» Problem description
Leave out all pictures while repeating the records exactly and completely.

══════════

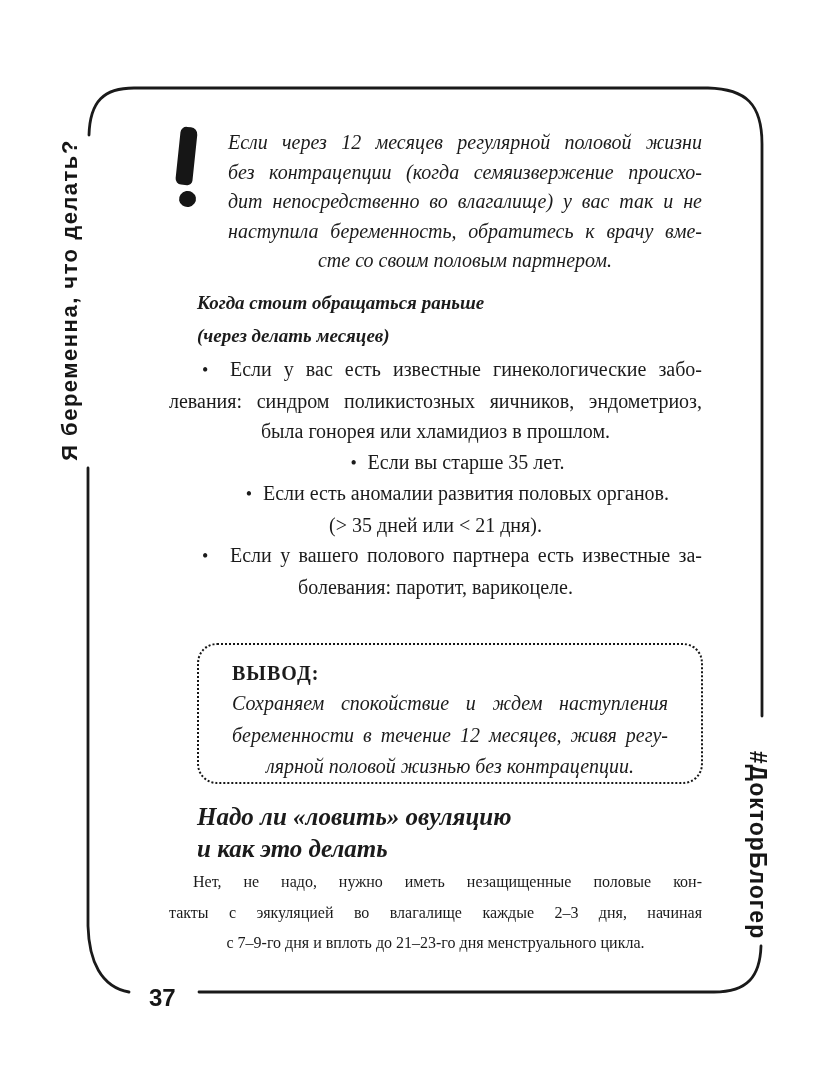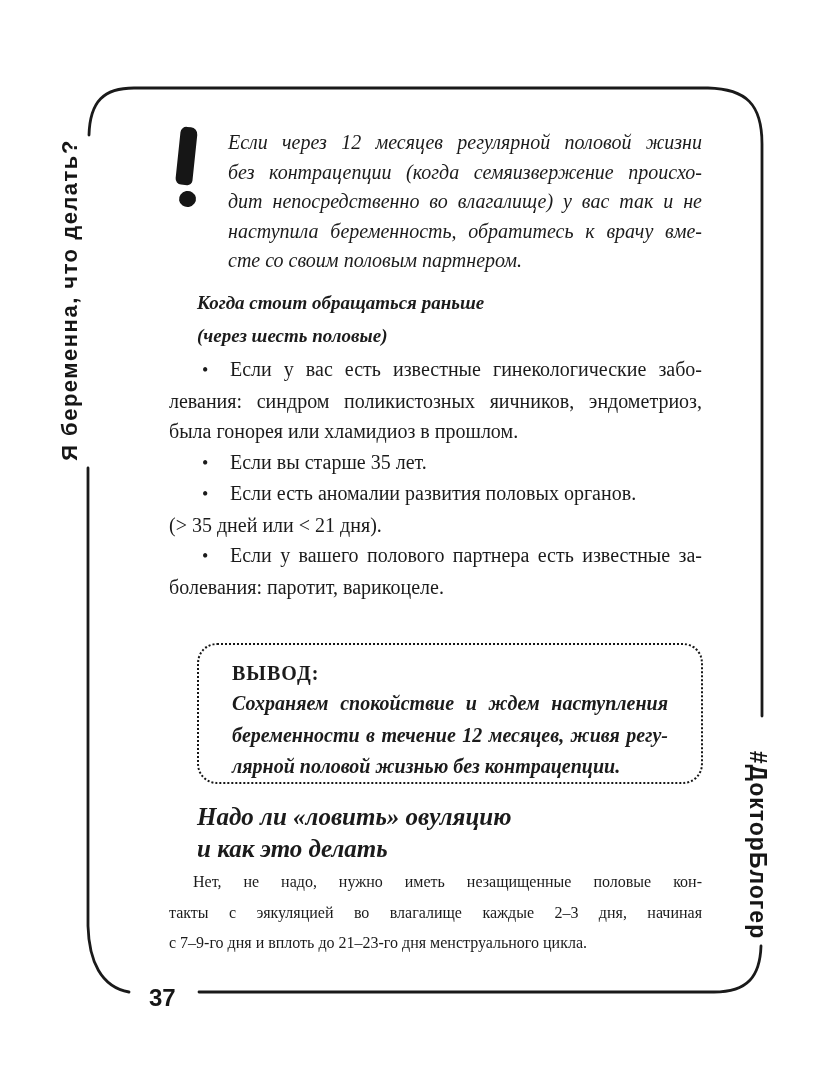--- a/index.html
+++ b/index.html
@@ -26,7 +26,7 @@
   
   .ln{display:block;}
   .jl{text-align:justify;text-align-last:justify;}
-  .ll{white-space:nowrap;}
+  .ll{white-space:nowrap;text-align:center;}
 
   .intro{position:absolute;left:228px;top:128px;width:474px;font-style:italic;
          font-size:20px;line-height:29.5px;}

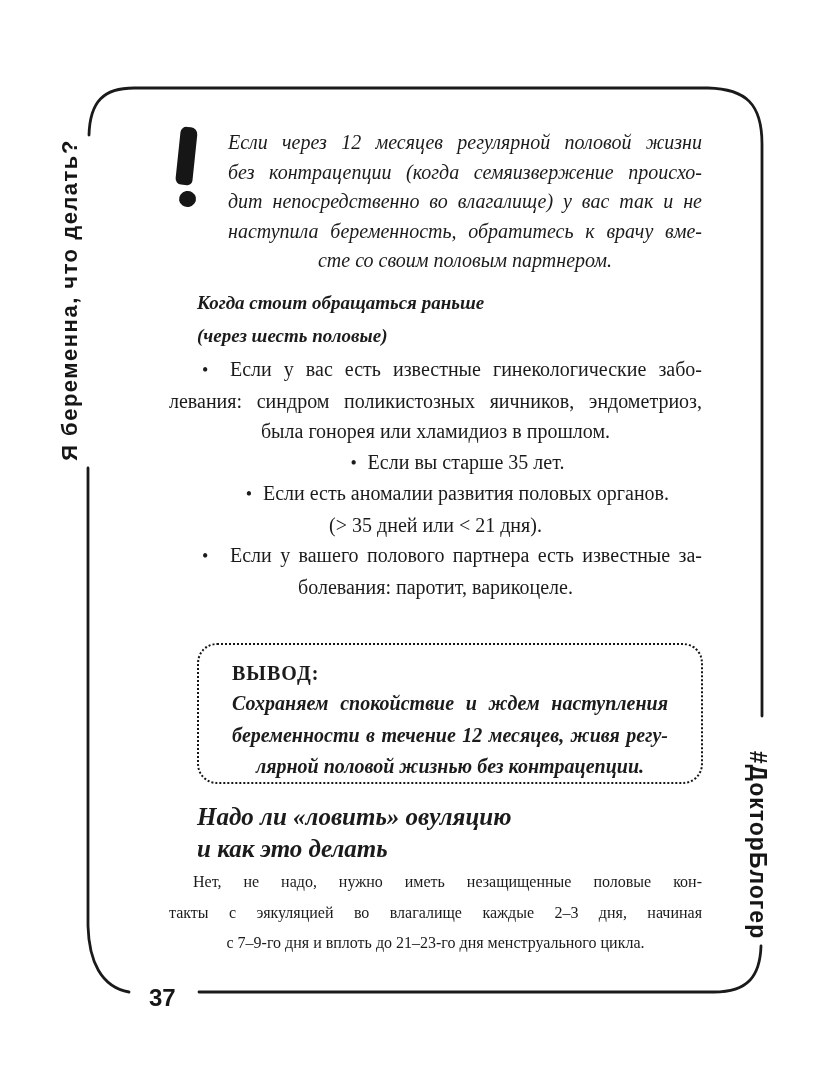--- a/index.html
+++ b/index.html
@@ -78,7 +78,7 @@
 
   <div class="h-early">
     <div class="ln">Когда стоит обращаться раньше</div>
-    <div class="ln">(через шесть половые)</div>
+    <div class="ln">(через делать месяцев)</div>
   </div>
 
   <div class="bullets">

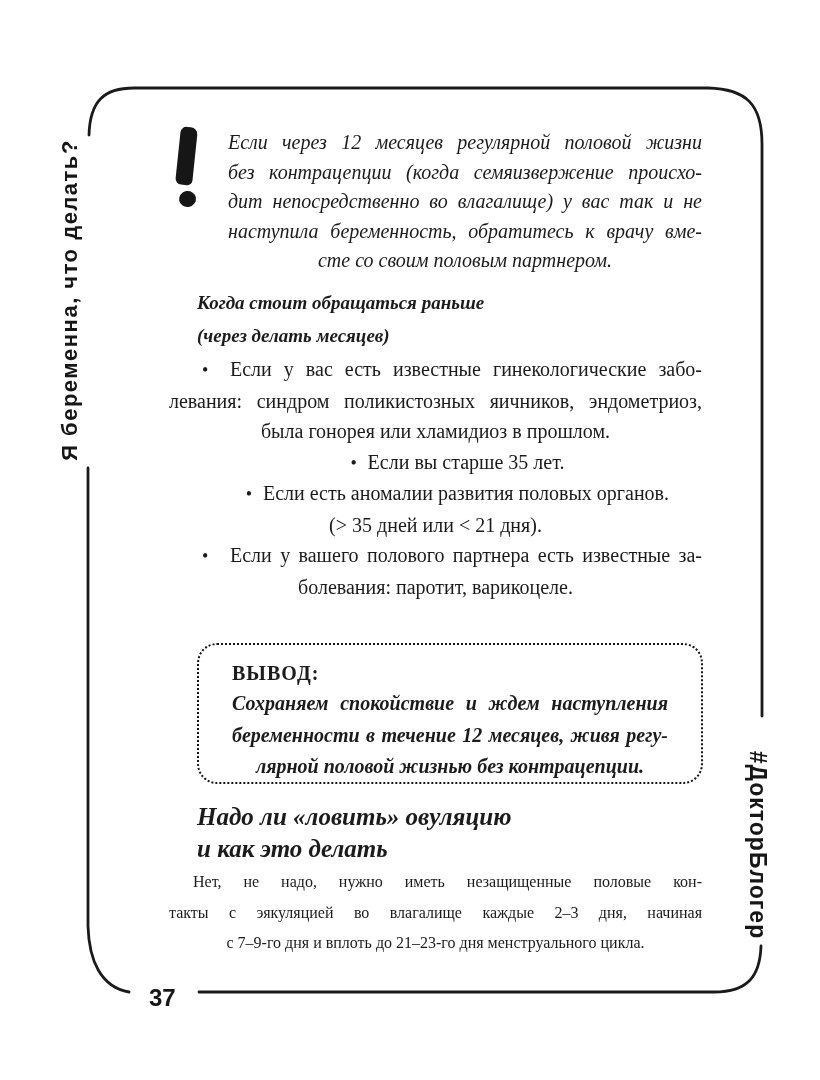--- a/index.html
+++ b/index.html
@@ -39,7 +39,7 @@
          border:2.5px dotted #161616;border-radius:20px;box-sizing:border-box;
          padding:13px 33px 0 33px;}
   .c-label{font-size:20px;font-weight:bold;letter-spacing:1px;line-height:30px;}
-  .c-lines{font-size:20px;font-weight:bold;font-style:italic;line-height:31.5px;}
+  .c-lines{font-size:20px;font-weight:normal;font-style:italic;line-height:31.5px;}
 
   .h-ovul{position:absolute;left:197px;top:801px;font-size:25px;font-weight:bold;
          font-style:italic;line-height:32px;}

══════════

» Final answer
--- a/index.html
+++ b/index.html
@@ -26,7 +26,7 @@
   
   .ln{display:block;}
   .jl{text-align:justify;text-align-last:justify;}
-  .ll{white-space:nowrap;}
+  .ll{white-space:nowrap;text-align:center;}
 
   .intro{position:absolute;left:228px;top:128px;width:474px;font-style:italic;
          font-size:20px;line-height:29.5px;}

--- a/index.html
+++ b/index.html
@@ -78,7 +78,7 @@
 
   <div class="h-early">
     <div class="ln">Когда стоит обращаться раньше</div>
-    <div class="ln">(через шесть половые)</div>
+    <div class="ln">(через делать месяцев)</div>
   </div>
 
   <div class="bullets">

--- a/index.html
+++ b/index.html
@@ -39,7 +39,7 @@
          border:2.5px dotted #161616;border-radius:20px;box-sizing:border-box;
          padding:13px 33px 0 33px;}
   .c-label{font-size:20px;font-weight:bold;letter-spacing:1px;line-height:30px;}
-  .c-lines{font-size:20px;font-weight:bold;font-style:italic;line-height:31.5px;}
+  .c-lines{font-size:20px;font-weight:normal;font-style:italic;line-height:31.5px;}
 
   .h-ovul{position:absolute;left:197px;top:801px;font-size:25px;font-weight:bold;
          font-style:italic;line-height:32px;}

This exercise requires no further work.